| EXERCISE BRIEF |
From the line containing "margin-top: 10px ->" down to the last line of the material, output each line exactly as it appears, excluding pictures.
┌────────
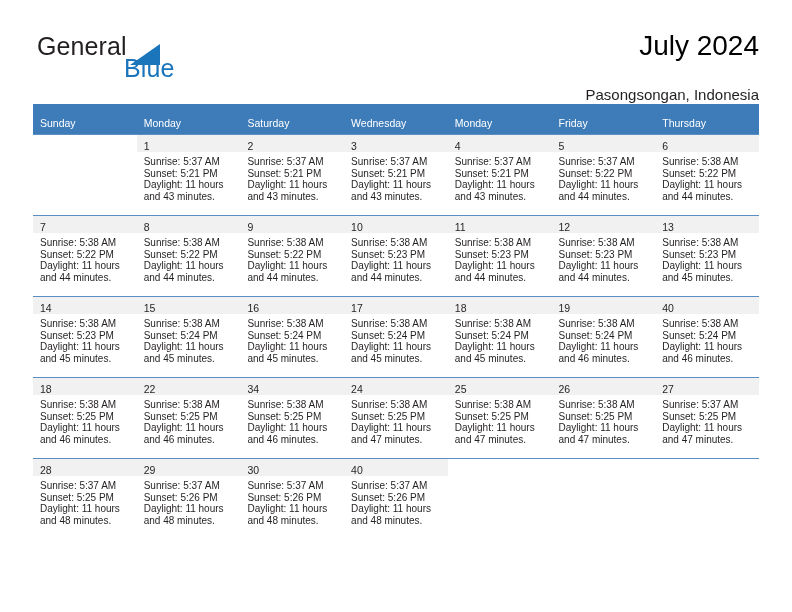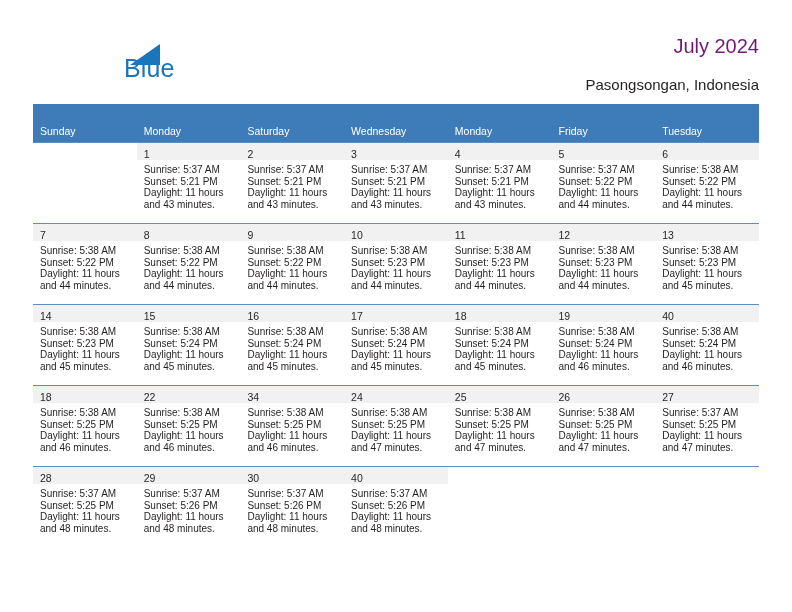"General" span.brand-general { html: none -> <span>General</span> }
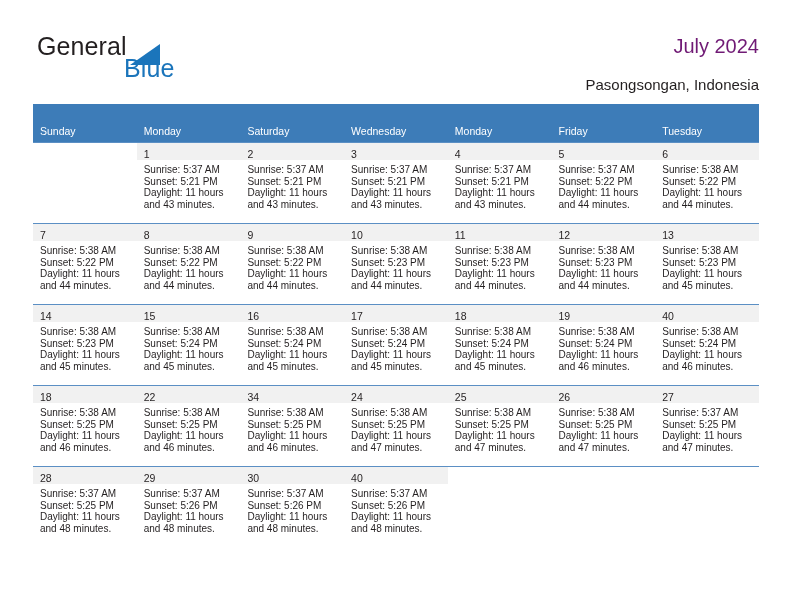"July 2024" .cal-title { color: #701a75 -> #000000; font-size: 20px -> 28px }
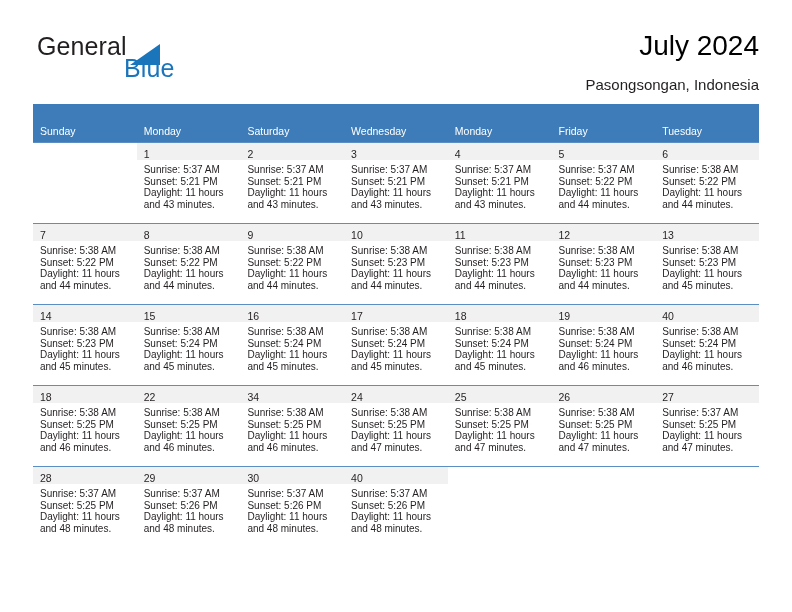"Pasongsongan, Indonesia" .cal-subtitle { margin-top: 10px -> 20px }
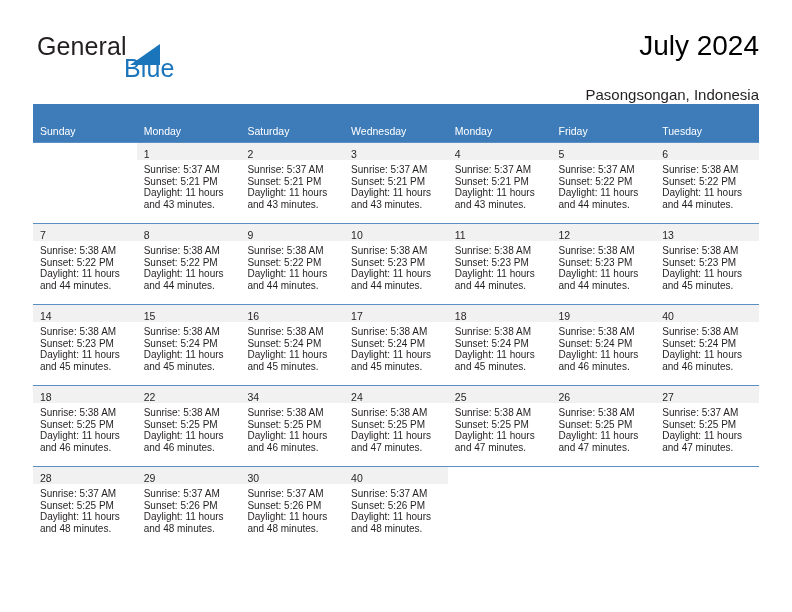"Sunday" .calendar th { padding: 21px 0 5px 7px -> 13px 0 5px 7px }
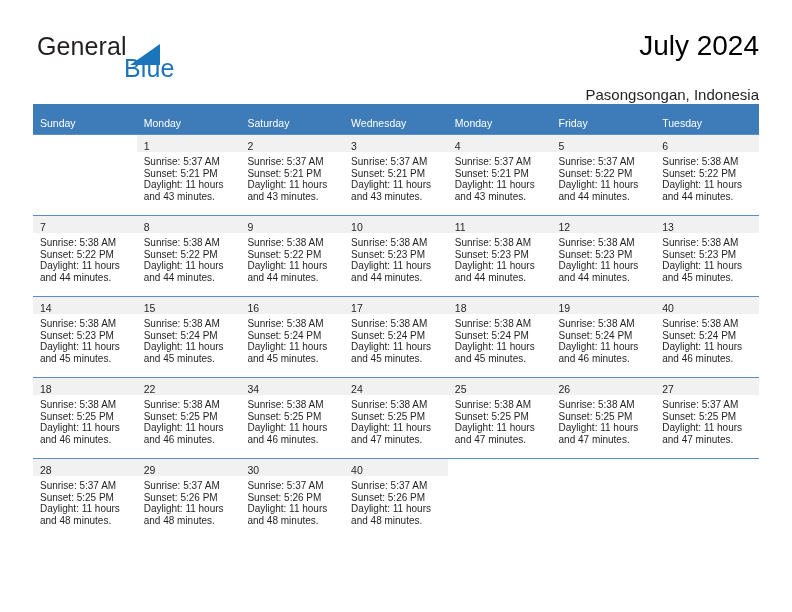"Tuesday" th { text: Tuesday -> Thursday }
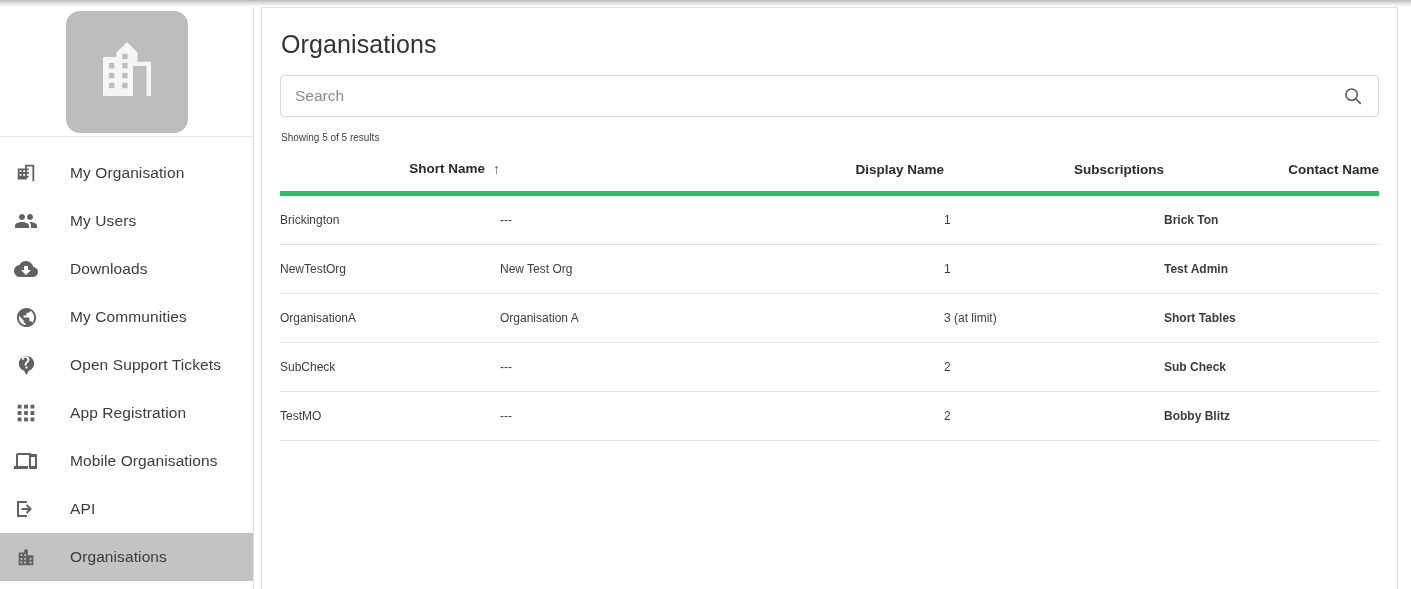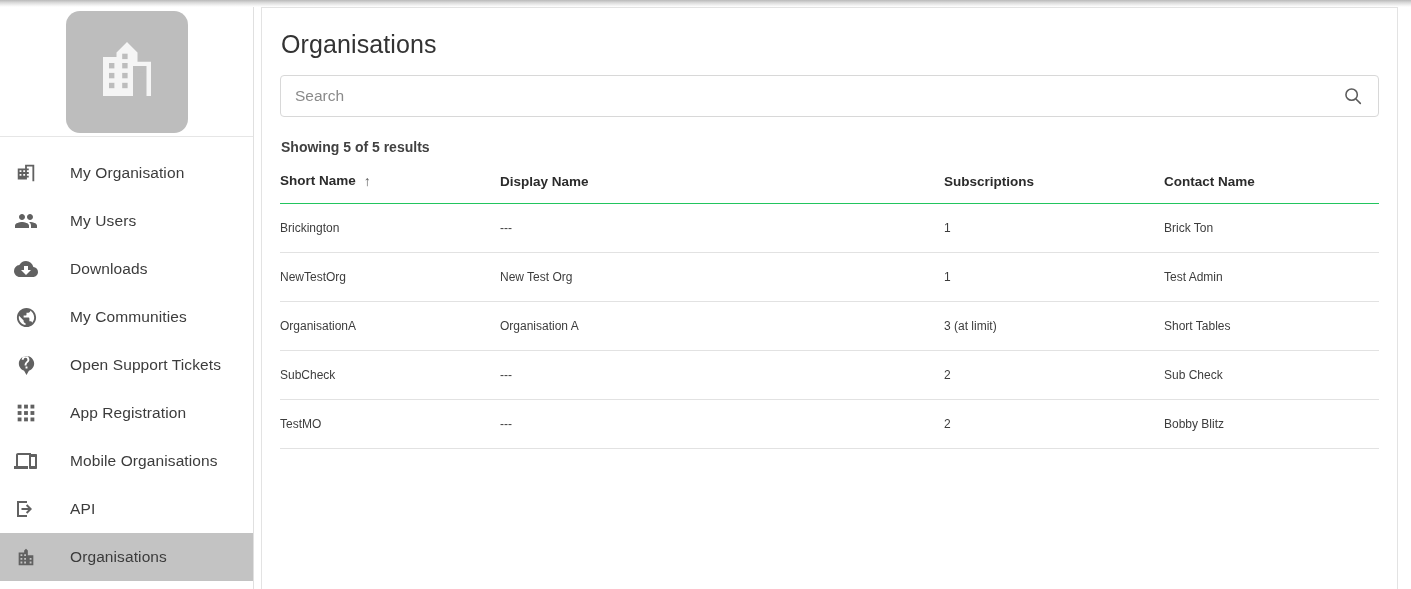"Search" .search-wrap { margin-bottom: 22px -> 15px }
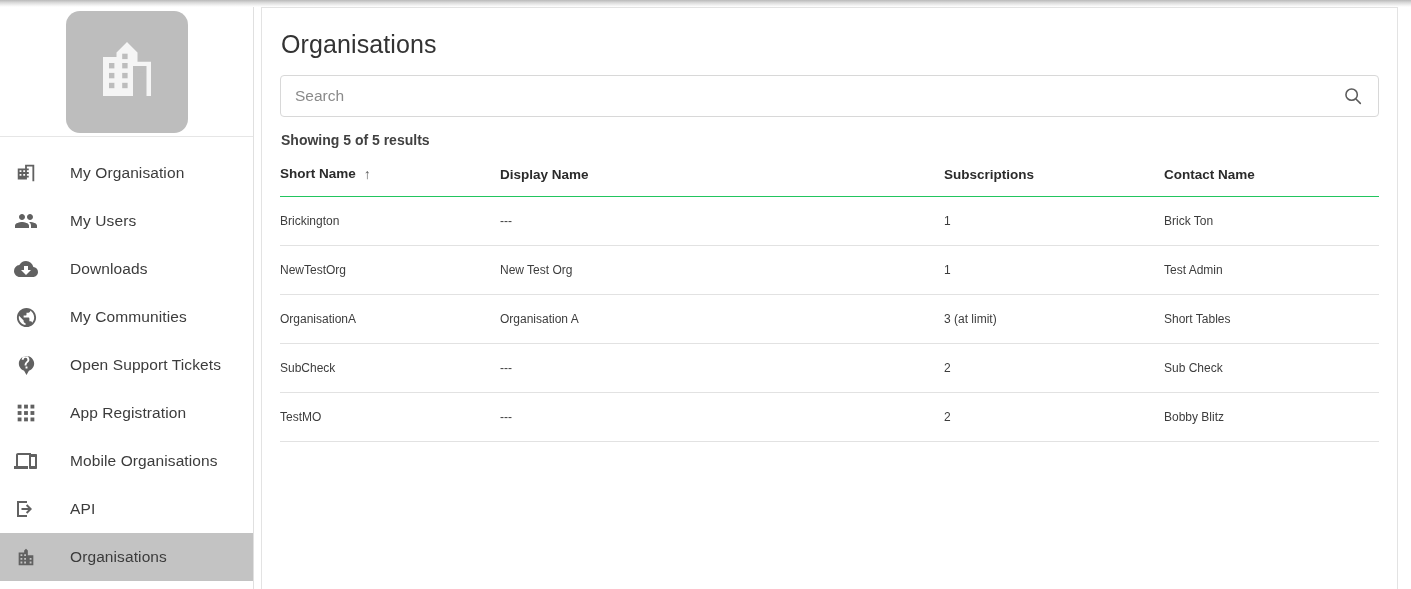"Showing 5 of 5 results" .results-count { font-size: 14px -> 10px; font-weight: bold -> none }
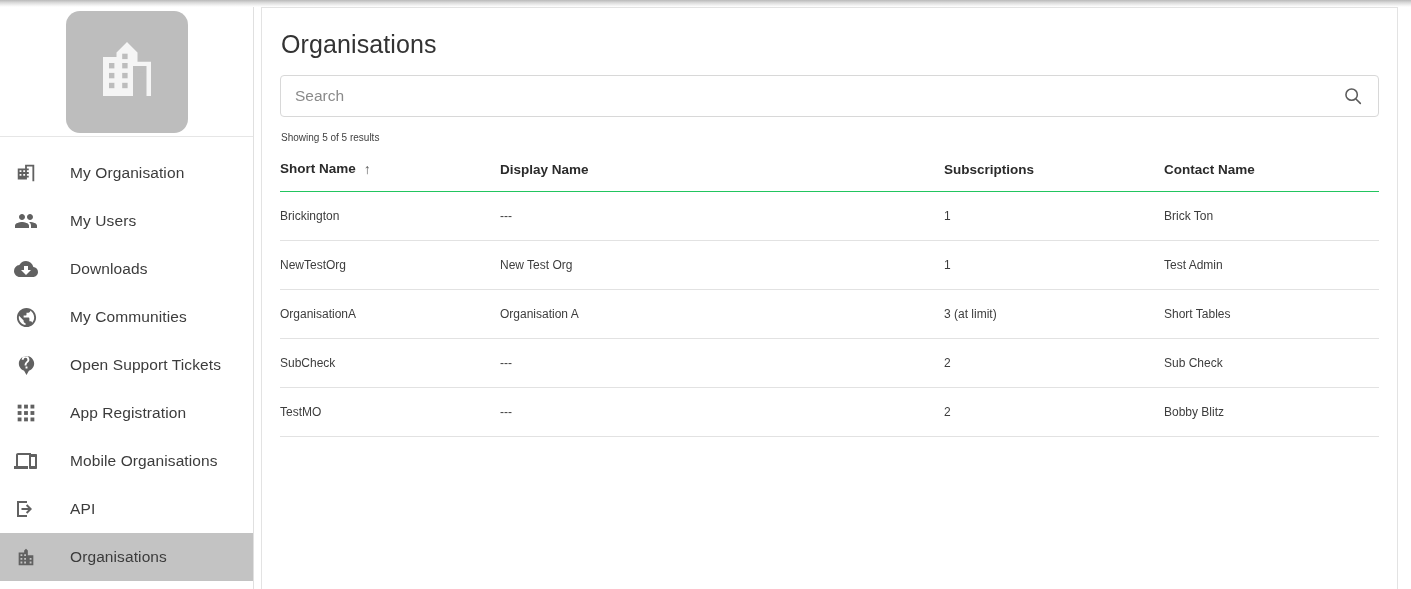"Short Name ↑" table.org-table th { border-bottom: 1px solid #22c55e -> 5px solid #22c55e; text-align: left -> right }
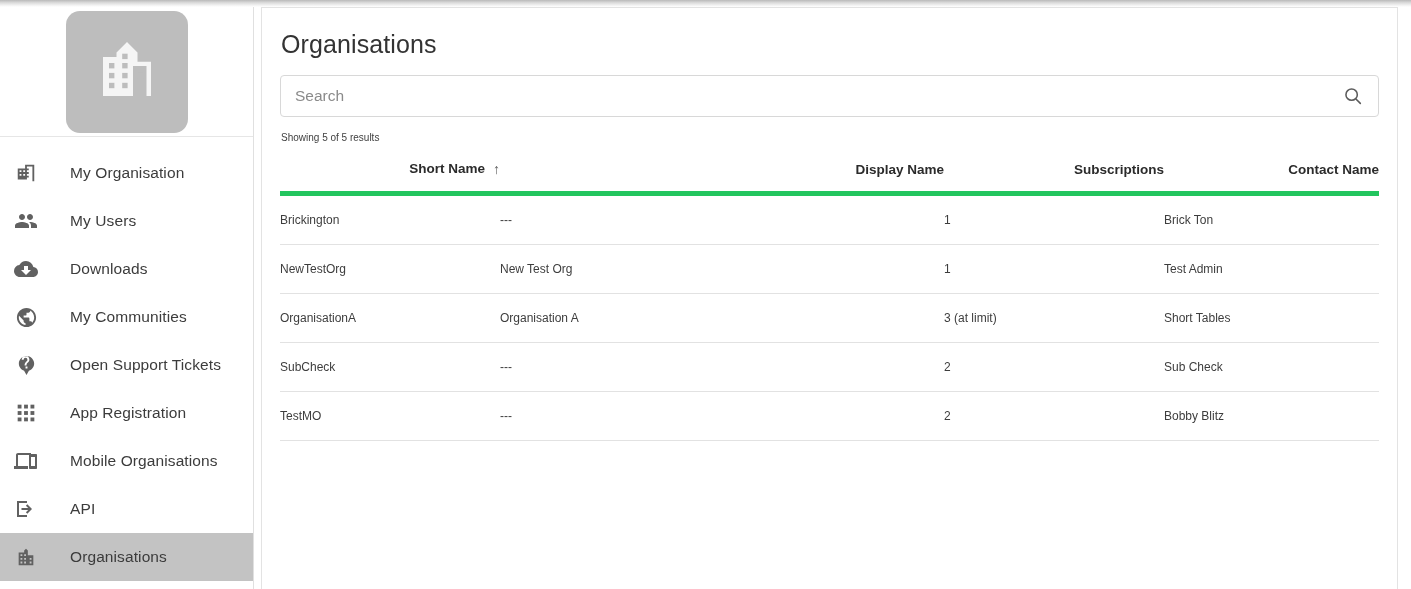"Brick Ton" th.col-contact, td.col-contact { font-weight: none -> bold }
└────────
| EXERCISE RESPONSE |
"Pasongsongan, Indonesia" .cal-subtitle { margin-top: 10px -> 20px }
"Sunday" .calendar th { padding: 21px 0 5px 7px -> 13px 0 5px 7px }
"Tuesday" th { text: Tuesday -> Thursday }
"Search" .search-wrap { margin-bottom: 22px -> 15px }
"Showing 5 of 5 results" .results-count { font-size: 14px -> 10px; font-weight: bold -> none }
"Short Name ↑" table.org-table th { border-bottom: 1px solid #22c55e -> 5px solid #22c55e; text-align: left -> right }
"Brick Ton" th.col-contact, td.col-contact { font-weight: none -> bold }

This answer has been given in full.